RECORDS PROVIDED: Begin
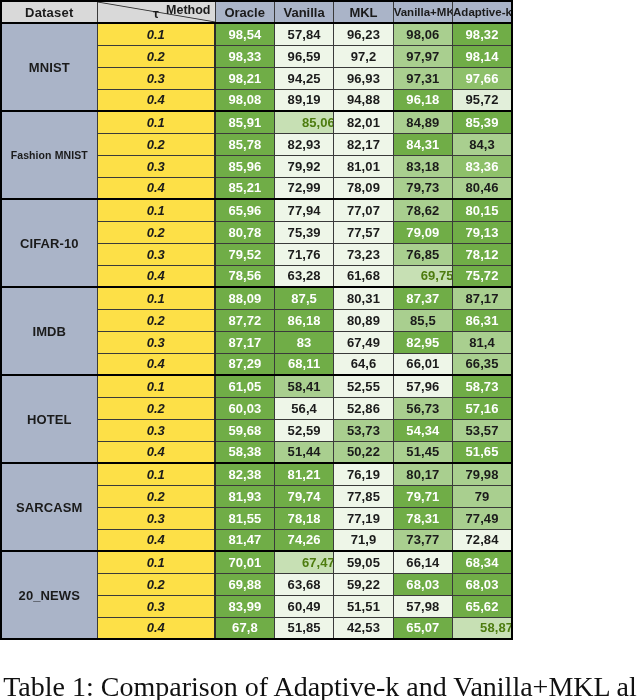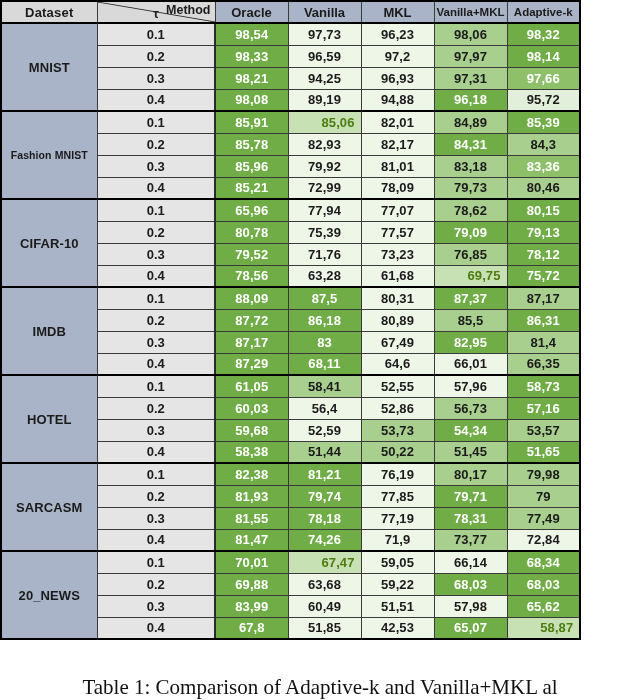--- a/index.html
+++ b/index.html
@@ -22,7 +22,7 @@
   table.grid {
     border-collapse: collapse;
     table-layout: fixed;
-    width: 581px;
+    width: 513px;
     border: 2px solid #000000;
   }
 

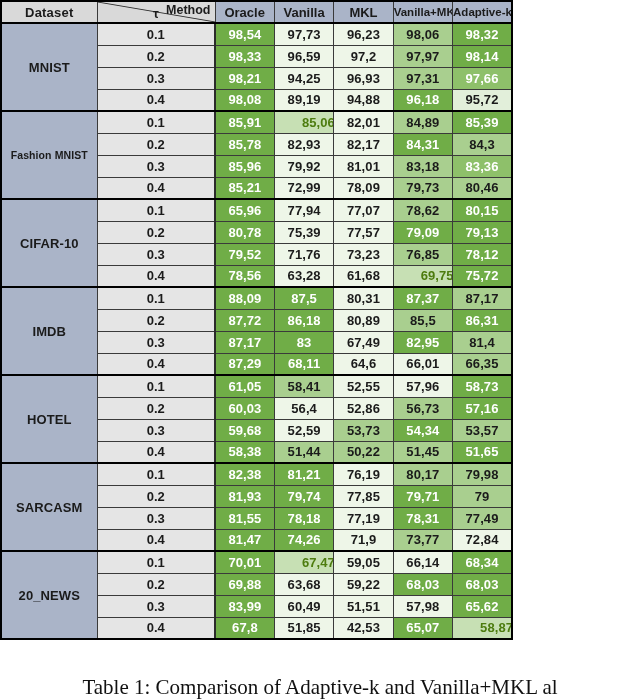--- a/index.html
+++ b/index.html
@@ -108,7 +108,8 @@
   td.ds-name.small { font-size: 10.5px; }
 
   td.tau {
-    background: #e5e5e5;
+    background: #fde047;
+    font-style: italic;
     font-weight: bold;
     font-size: 13px;
     color: #1b1b1b;

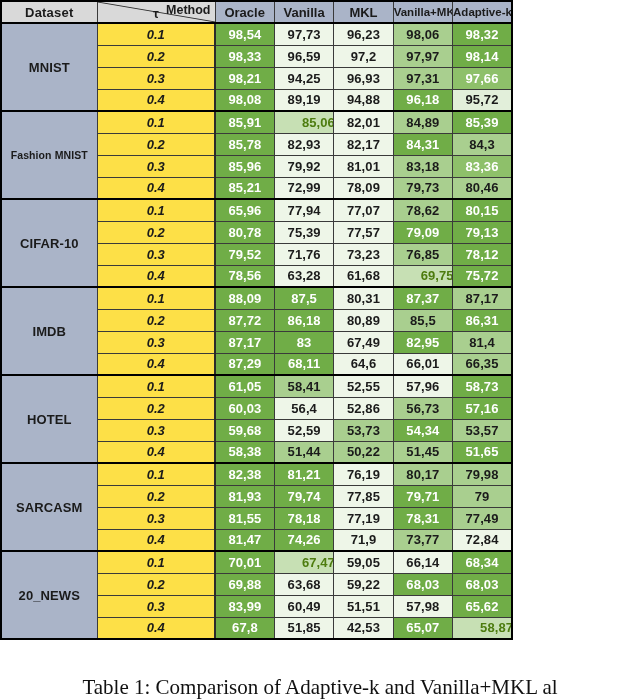--- a/index.html
+++ b/index.html
@@ -177,7 +177,7 @@
           <td class="ds-name" rowspan="4">MNIST</td>
           <td class="tau">0.1</td>
           <td class="val c0 sep-left">98,54</td>
-          <td class="val c5">97,73</td>
+          <td class="val c5">57,84</td>
           <td class="val c5">96,23</td>
           <td class="val c2">98,06</td>
           <td class="val c0">98,32</td>

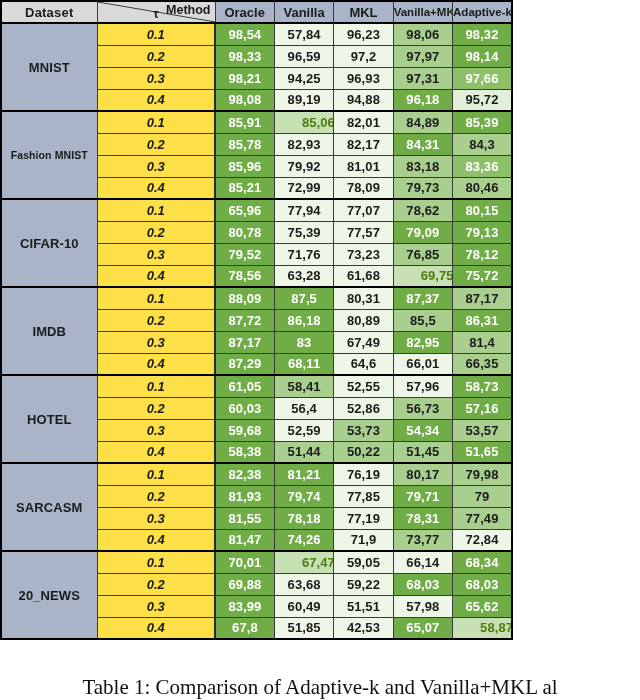--- a/index.html
+++ b/index.html
@@ -141,7 +141,7 @@
     width: 640px;
     text-align: center;
     font-family: "Liberation Serif", serif;
-    font-size: 21px;
+    font-size: 28px;
     color: #111111;
     white-space: nowrap;
     overflow: hidden;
RECORDS PROVIDED: End
* **PROBLEM**:
Leave out the pictures and repeat everything else in the records exactly.

* **RESULT OF THE EXERCISE**:
--- a/index.html
+++ b/index.html
@@ -22,7 +22,7 @@
   table.grid {
     border-collapse: collapse;
     table-layout: fixed;
-    width: 581px;
+    width: 513px;
     border: 2px solid #000000;
   }
 

--- a/index.html
+++ b/index.html
@@ -108,7 +108,8 @@
   td.ds-name.small { font-size: 10.5px; }
 
   td.tau {
-    background: #e5e5e5;
+    background: #fde047;
+    font-style: italic;
     font-weight: bold;
     font-size: 13px;
     color: #1b1b1b;

--- a/index.html
+++ b/index.html
@@ -177,7 +177,7 @@
           <td class="ds-name" rowspan="4">MNIST</td>
           <td class="tau">0.1</td>
           <td class="val c0 sep-left">98,54</td>
-          <td class="val c5">97,73</td>
+          <td class="val c5">57,84</td>
           <td class="val c5">96,23</td>
           <td class="val c2">98,06</td>
           <td class="val c0">98,32</td>

--- a/index.html
+++ b/index.html
@@ -141,7 +141,7 @@
     width: 640px;
     text-align: center;
     font-family: "Liberation Serif", serif;
-    font-size: 21px;
+    font-size: 28px;
     color: #111111;
     white-space: nowrap;
     overflow: hidden;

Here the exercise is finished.